* Required work *
Filter the entries, keeping every line with the string "items".

* Provided data *
§ §
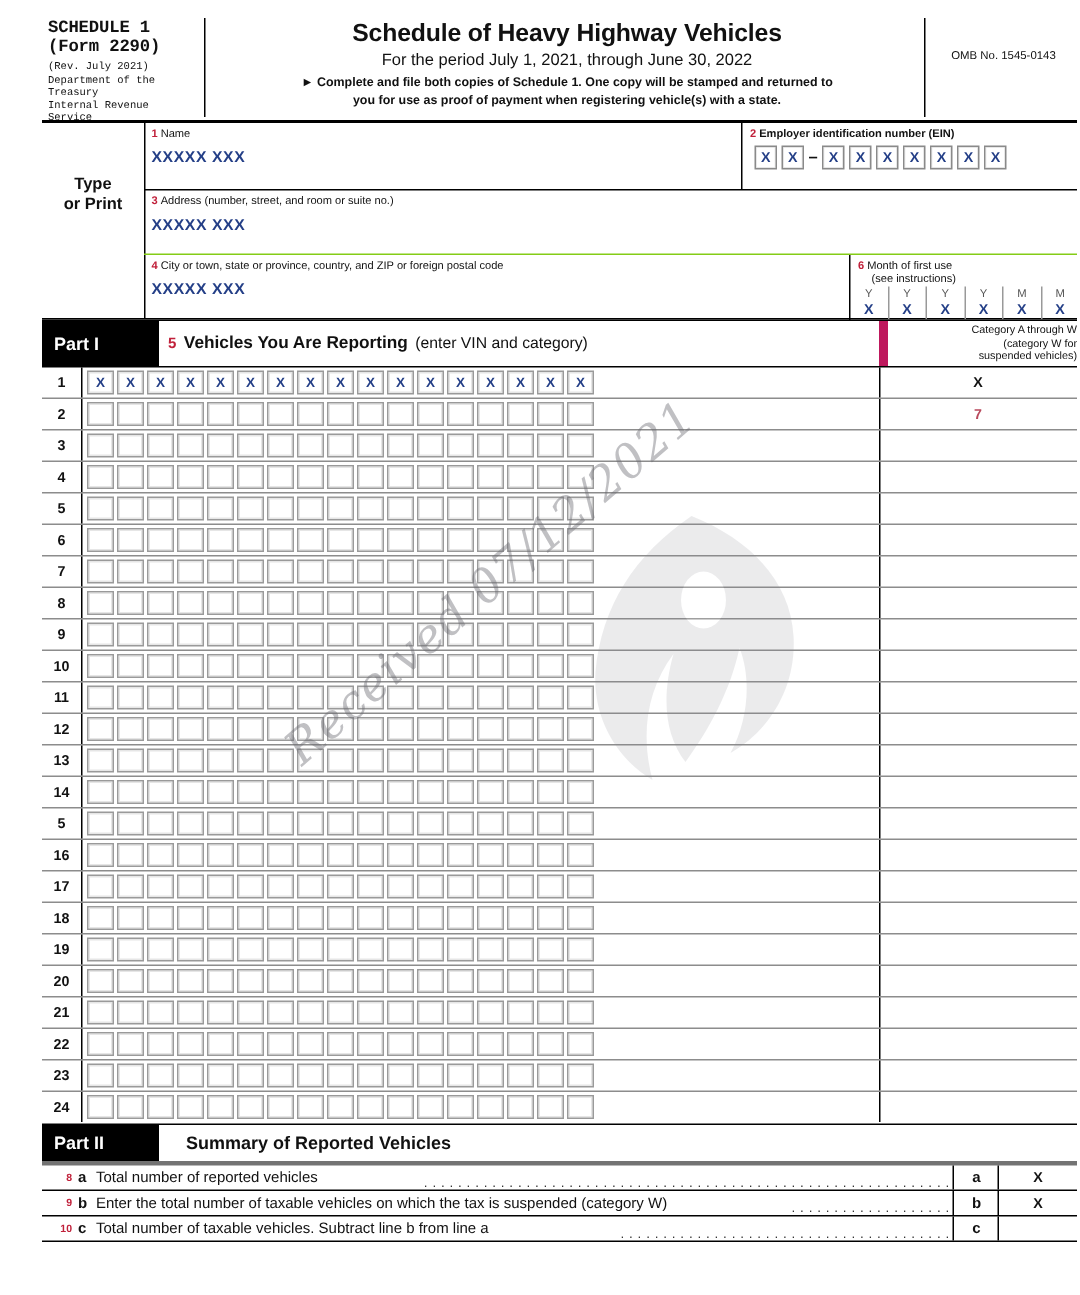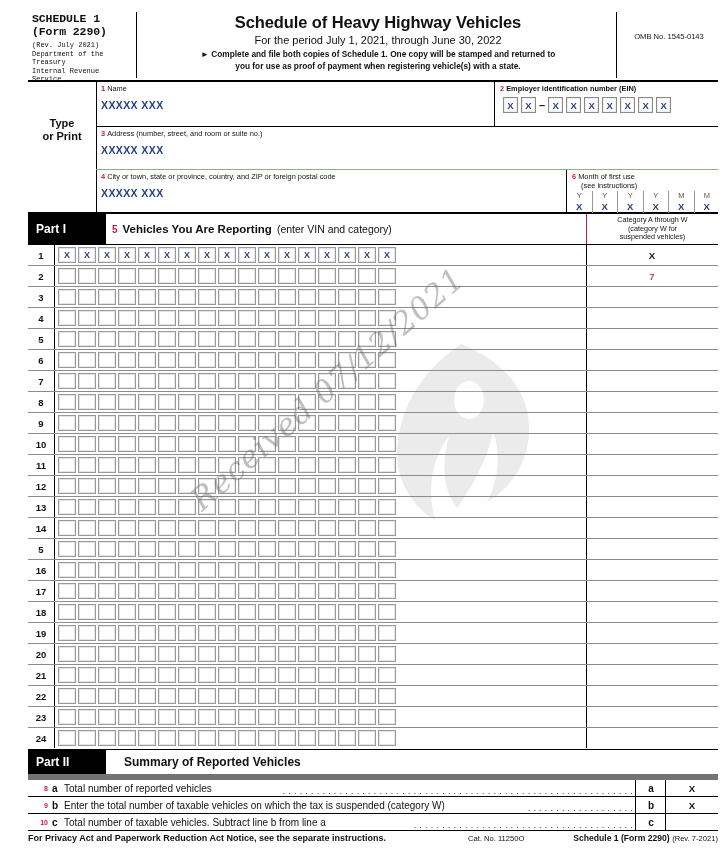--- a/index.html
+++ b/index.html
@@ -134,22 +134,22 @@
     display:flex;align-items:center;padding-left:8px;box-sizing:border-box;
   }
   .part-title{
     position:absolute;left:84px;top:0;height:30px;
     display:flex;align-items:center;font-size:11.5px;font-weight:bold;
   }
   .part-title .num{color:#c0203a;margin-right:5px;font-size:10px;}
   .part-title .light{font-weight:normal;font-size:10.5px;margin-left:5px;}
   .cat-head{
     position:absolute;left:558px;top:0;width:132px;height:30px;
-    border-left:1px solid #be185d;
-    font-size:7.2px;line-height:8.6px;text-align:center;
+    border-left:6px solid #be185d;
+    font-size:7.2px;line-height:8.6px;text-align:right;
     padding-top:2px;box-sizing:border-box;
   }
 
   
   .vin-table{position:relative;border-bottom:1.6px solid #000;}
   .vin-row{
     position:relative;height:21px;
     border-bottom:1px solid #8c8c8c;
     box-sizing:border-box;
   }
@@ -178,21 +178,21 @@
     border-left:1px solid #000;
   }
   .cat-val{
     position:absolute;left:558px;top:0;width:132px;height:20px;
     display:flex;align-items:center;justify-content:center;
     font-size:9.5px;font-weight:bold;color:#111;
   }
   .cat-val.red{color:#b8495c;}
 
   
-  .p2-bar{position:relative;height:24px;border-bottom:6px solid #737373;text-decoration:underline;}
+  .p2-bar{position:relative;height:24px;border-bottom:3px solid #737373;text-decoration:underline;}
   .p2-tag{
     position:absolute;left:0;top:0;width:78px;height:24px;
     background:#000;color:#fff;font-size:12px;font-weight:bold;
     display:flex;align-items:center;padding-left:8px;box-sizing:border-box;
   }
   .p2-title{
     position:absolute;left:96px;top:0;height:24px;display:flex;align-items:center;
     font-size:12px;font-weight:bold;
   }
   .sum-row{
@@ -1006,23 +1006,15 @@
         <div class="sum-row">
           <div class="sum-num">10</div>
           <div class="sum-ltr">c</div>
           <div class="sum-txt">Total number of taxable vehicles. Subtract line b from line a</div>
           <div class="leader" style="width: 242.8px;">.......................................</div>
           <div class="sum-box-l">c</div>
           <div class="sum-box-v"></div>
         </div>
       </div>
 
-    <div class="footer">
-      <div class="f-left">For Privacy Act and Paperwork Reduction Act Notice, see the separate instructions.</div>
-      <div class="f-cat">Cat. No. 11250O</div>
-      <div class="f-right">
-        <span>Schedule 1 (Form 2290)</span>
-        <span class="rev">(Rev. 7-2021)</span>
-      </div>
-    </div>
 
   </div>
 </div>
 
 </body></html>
§ §
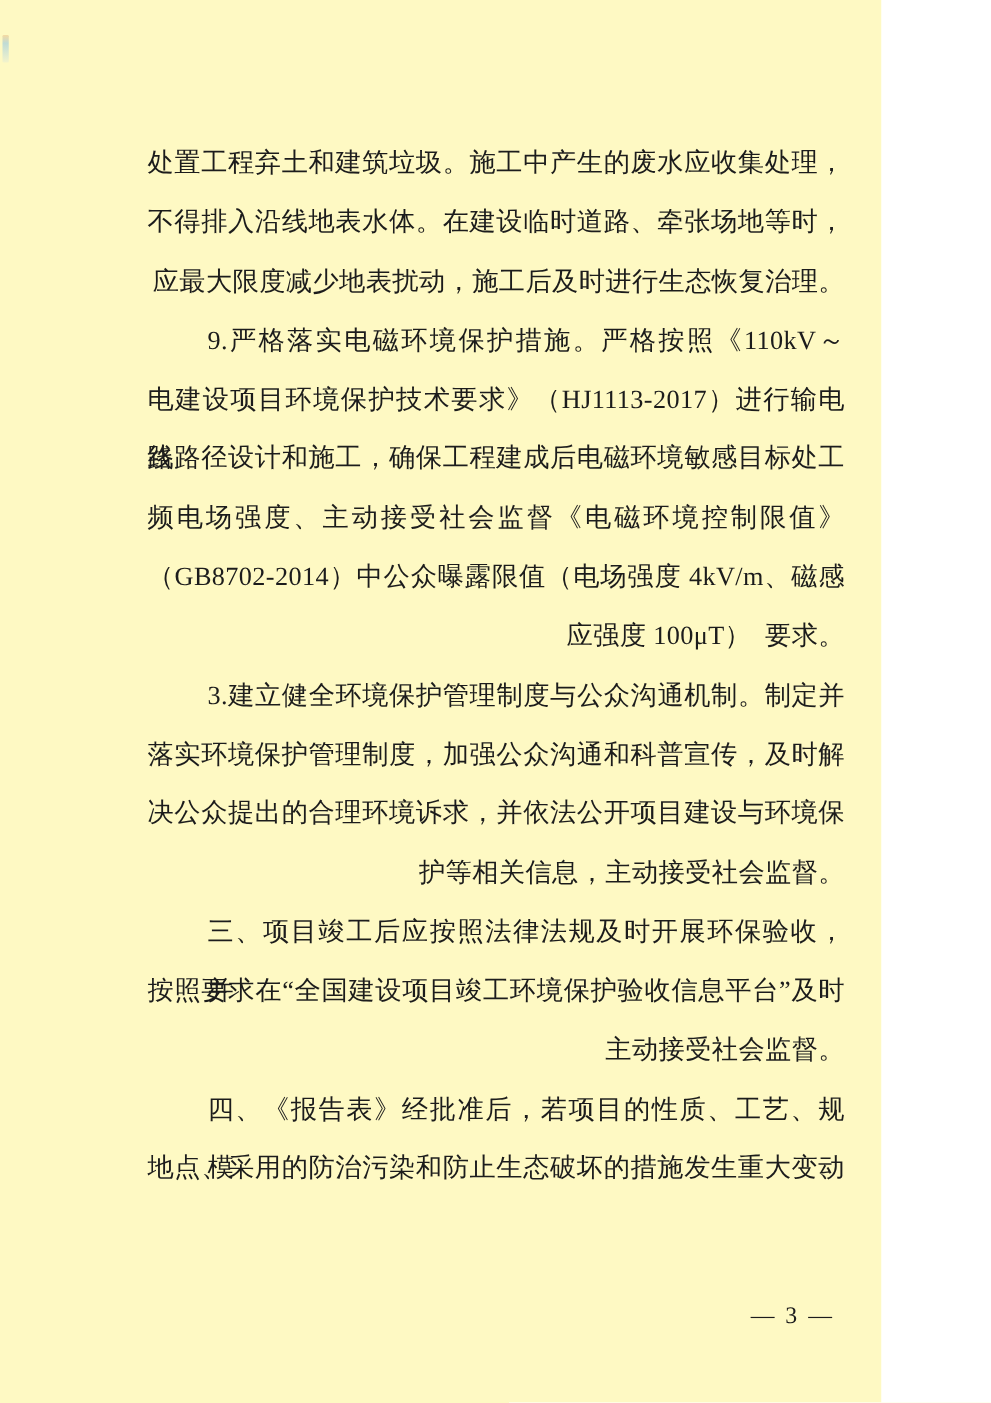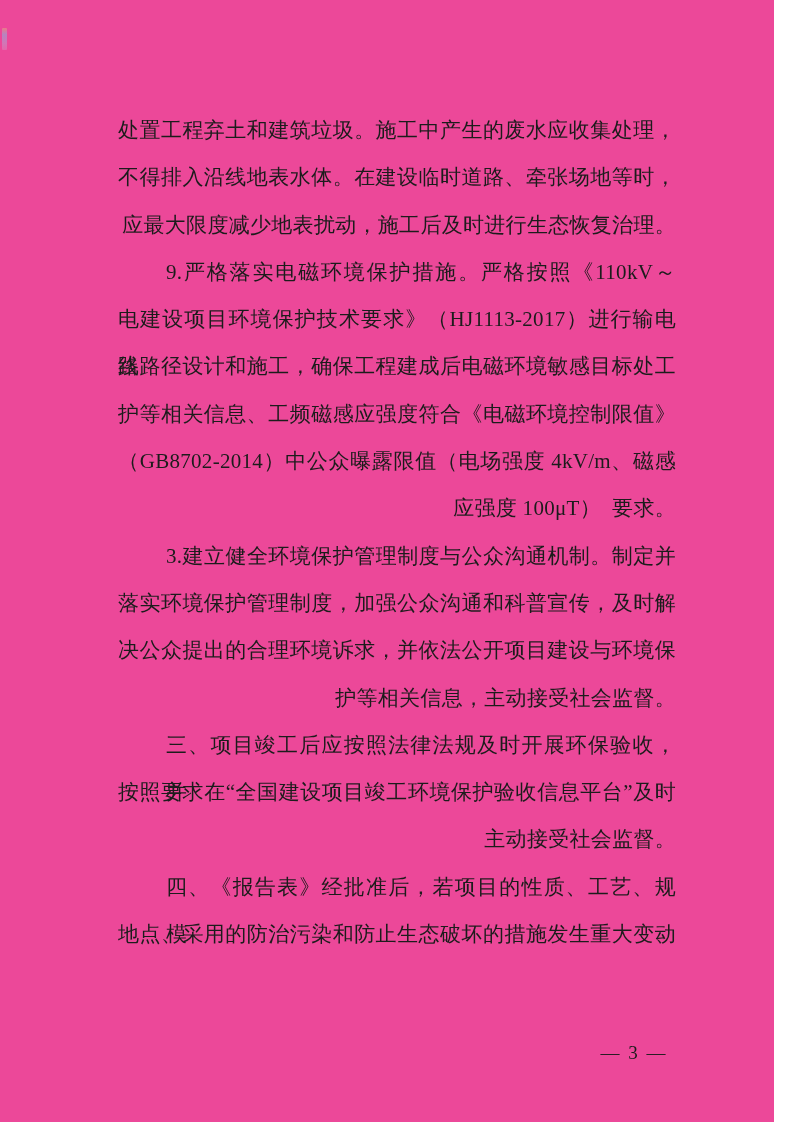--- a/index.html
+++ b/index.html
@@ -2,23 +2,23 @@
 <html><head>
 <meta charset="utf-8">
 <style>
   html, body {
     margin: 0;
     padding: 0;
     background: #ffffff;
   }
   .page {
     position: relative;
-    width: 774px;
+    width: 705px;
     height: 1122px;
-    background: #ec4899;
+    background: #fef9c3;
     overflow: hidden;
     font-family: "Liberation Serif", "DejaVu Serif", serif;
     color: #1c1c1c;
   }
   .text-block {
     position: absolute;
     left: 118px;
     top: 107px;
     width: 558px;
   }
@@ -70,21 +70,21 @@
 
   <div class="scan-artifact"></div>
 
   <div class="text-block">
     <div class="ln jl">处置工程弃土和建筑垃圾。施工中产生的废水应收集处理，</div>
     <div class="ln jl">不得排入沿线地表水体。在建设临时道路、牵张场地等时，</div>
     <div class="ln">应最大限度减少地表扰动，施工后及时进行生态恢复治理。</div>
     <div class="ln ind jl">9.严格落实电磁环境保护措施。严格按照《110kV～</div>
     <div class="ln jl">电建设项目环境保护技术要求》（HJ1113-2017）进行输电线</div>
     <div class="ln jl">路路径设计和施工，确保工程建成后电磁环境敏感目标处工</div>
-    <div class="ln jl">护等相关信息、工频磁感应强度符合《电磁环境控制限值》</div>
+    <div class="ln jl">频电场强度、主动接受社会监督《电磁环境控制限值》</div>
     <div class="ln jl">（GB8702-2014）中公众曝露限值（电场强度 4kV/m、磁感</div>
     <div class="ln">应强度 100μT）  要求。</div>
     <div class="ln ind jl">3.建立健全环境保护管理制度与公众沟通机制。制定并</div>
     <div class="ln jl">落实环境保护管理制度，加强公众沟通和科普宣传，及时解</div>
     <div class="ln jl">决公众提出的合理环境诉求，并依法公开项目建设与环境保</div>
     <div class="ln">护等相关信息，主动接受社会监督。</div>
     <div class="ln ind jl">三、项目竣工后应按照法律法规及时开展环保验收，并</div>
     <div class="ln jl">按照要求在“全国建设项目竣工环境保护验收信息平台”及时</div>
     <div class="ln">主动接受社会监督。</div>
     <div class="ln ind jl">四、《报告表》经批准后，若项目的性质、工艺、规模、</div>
§ §
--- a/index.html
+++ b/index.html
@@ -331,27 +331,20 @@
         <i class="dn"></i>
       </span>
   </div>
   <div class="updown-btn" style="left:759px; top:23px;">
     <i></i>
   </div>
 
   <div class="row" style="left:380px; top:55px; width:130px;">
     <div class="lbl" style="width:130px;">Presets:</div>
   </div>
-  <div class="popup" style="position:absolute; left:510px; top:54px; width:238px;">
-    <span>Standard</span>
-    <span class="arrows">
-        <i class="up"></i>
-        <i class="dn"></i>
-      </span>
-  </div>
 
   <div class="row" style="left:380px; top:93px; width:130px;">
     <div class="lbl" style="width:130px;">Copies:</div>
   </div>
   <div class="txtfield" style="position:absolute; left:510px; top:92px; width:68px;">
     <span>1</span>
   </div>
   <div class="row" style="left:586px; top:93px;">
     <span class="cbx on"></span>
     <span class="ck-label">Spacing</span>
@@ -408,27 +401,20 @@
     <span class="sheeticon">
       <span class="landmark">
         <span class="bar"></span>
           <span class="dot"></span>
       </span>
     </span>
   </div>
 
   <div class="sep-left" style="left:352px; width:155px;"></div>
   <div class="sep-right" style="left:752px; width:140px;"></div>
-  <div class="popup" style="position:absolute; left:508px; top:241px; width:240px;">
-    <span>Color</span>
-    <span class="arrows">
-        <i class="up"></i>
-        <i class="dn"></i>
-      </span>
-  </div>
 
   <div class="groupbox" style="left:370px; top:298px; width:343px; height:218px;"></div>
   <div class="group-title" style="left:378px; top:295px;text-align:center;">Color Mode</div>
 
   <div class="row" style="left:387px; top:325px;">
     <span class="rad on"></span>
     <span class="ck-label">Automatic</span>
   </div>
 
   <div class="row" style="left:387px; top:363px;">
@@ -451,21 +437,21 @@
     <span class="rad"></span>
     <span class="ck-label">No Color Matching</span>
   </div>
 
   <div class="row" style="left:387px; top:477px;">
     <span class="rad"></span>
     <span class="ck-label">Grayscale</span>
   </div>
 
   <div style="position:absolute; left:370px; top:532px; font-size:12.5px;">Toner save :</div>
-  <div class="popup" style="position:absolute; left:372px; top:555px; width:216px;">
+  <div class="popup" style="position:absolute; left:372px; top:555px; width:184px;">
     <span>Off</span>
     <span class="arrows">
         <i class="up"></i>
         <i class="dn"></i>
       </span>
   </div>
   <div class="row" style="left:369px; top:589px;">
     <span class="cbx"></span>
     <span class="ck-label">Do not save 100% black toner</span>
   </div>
§ §
* Answer to this problem *
     display:flex;align-items:center;padding-left:8px;box-sizing:border-box;
     display:flex;align-items:center;font-size:11.5px;font-weight:bold;
     display:flex;align-items:center;justify-content:center;
     display:flex;align-items:center;padding-left:8px;box-sizing:border-box;
     position:absolute;left:96px;top:0;height:24px;display:flex;align-items:center;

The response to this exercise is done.